#### Task goal
Find each line below containing the word "Secchi" and copy it.

↓

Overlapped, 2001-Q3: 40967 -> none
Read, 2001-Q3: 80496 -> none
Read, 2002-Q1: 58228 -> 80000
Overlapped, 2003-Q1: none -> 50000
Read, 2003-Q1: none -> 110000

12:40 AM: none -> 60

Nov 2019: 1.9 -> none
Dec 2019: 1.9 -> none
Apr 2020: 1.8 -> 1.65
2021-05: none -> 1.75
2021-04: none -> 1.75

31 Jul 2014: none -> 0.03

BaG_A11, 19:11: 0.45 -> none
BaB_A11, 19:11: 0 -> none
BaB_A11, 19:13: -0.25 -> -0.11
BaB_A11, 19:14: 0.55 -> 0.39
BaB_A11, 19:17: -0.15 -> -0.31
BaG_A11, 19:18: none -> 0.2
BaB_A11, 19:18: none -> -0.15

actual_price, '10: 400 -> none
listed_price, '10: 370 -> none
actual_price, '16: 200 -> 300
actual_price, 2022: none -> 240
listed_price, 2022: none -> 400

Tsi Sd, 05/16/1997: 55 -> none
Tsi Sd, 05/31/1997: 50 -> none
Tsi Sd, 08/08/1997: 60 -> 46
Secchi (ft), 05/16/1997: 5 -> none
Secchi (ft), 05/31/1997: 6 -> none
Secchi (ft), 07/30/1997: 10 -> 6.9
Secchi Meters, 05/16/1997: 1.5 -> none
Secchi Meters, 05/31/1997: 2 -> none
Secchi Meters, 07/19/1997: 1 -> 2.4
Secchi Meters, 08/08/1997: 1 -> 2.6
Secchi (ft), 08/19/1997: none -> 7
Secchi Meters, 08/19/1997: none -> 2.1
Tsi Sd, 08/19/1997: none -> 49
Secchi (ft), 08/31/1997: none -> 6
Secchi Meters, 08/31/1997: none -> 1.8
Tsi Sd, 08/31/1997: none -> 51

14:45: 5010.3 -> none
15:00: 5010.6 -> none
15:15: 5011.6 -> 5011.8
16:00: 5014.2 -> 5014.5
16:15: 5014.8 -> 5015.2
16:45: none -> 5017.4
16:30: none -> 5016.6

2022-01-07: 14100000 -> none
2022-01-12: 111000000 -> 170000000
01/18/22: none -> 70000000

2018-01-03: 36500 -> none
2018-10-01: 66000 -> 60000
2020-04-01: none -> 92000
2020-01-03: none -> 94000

↑

#### Completed exercise
Secchi (ft), 05/16/1997: 5 -> none
Secchi (ft), 05/31/1997: 6 -> none
Secchi (ft), 07/30/1997: 10 -> 6.9
Secchi Meters, 05/16/1997: 1.5 -> none
Secchi Meters, 05/31/1997: 2 -> none
Secchi Meters, 07/19/1997: 1 -> 2.4
Secchi Meters, 08/08/1997: 1 -> 2.6
Secchi (ft), 08/19/1997: none -> 7
Secchi Meters, 08/19/1997: none -> 2.1
Secchi (ft), 08/31/1997: none -> 6
Secchi Meters, 08/31/1997: none -> 1.8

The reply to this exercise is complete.